EXERCISE DETAILS
From the line with "[331,1234,492,1250] /root/mark_file' ->" to the last line of the material, both inclusive, transcribe every line exactly and nothing else.

DATASET
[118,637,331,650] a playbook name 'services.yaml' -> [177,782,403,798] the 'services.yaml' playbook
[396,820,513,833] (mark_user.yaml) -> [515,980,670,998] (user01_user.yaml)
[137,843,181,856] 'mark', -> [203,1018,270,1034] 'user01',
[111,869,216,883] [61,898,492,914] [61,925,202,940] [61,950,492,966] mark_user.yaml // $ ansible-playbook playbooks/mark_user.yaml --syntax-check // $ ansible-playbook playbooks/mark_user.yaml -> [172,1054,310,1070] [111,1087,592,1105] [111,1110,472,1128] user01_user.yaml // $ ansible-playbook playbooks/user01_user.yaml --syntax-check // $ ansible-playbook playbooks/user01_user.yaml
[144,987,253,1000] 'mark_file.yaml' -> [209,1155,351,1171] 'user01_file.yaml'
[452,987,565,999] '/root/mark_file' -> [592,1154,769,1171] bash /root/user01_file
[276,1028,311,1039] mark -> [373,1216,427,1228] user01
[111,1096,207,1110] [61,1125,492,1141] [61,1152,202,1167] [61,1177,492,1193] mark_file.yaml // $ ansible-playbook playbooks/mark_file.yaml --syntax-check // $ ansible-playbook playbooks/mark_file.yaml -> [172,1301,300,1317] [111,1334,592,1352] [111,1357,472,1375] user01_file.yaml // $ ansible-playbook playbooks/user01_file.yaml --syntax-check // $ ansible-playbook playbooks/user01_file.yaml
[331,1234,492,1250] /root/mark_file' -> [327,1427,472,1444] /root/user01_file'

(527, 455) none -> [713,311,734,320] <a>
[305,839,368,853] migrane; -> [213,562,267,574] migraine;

WRITTEN ANSWER
[331,1234,492,1250] /root/mark_file' -> [327,1427,472,1444] /root/user01_file'

(527, 455) none -> [713,311,734,320] <a>
[305,839,368,853] migrane; -> [213,562,267,574] migraine;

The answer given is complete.